*WHAT TO WORK ON*. Please report how many lines in the records below contain "none". Reply with the number alone.

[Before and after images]
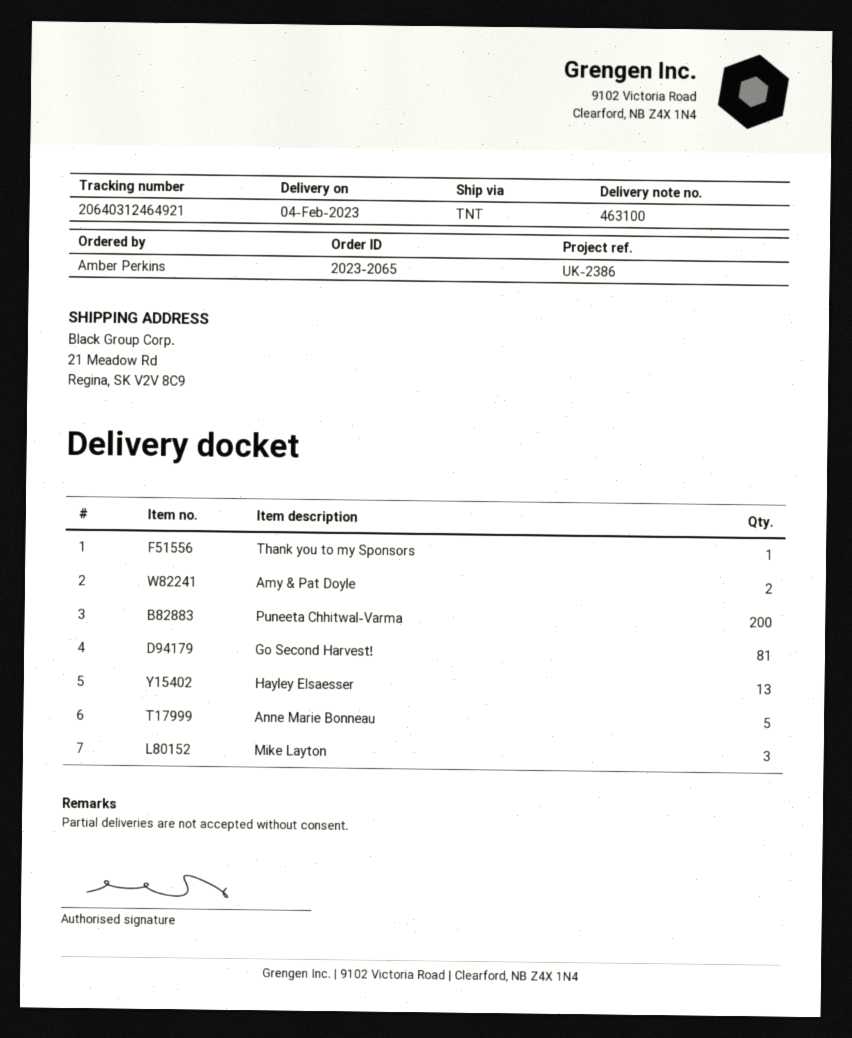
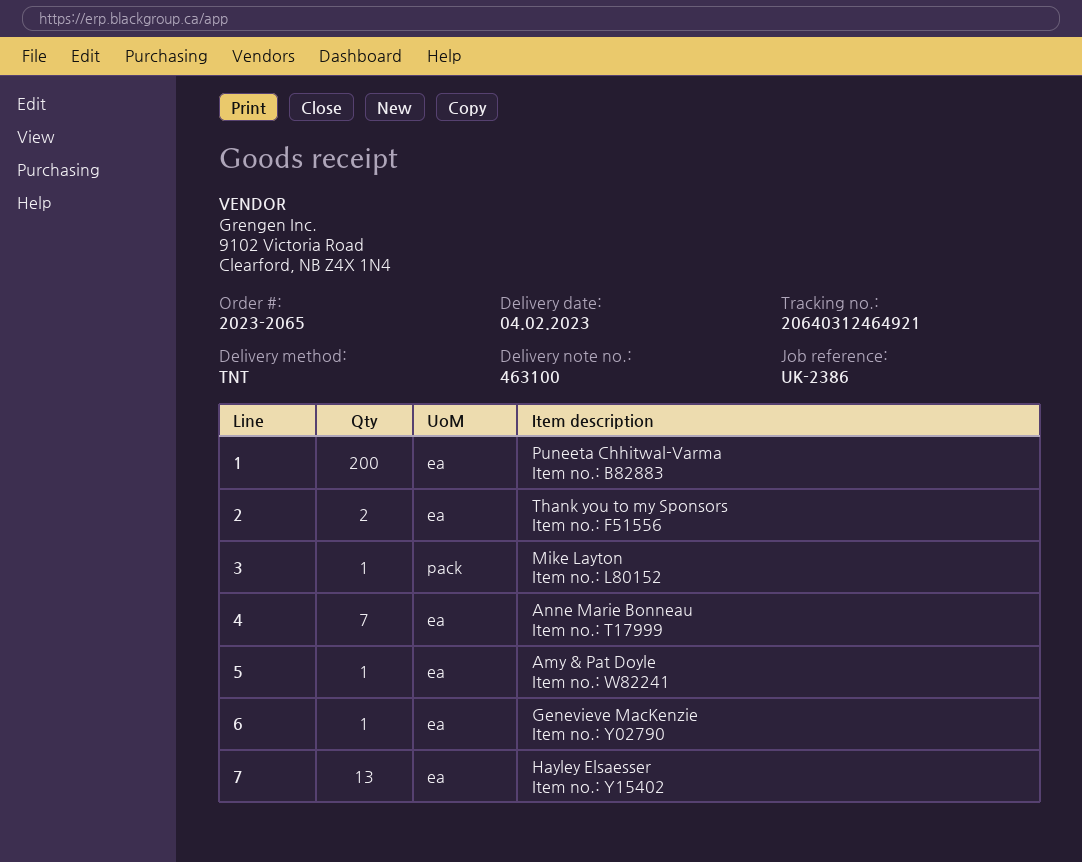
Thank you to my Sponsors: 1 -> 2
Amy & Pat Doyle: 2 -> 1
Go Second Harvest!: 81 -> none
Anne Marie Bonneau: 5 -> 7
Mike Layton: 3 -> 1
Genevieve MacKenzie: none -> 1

*EXPECTED ANSWER*. 2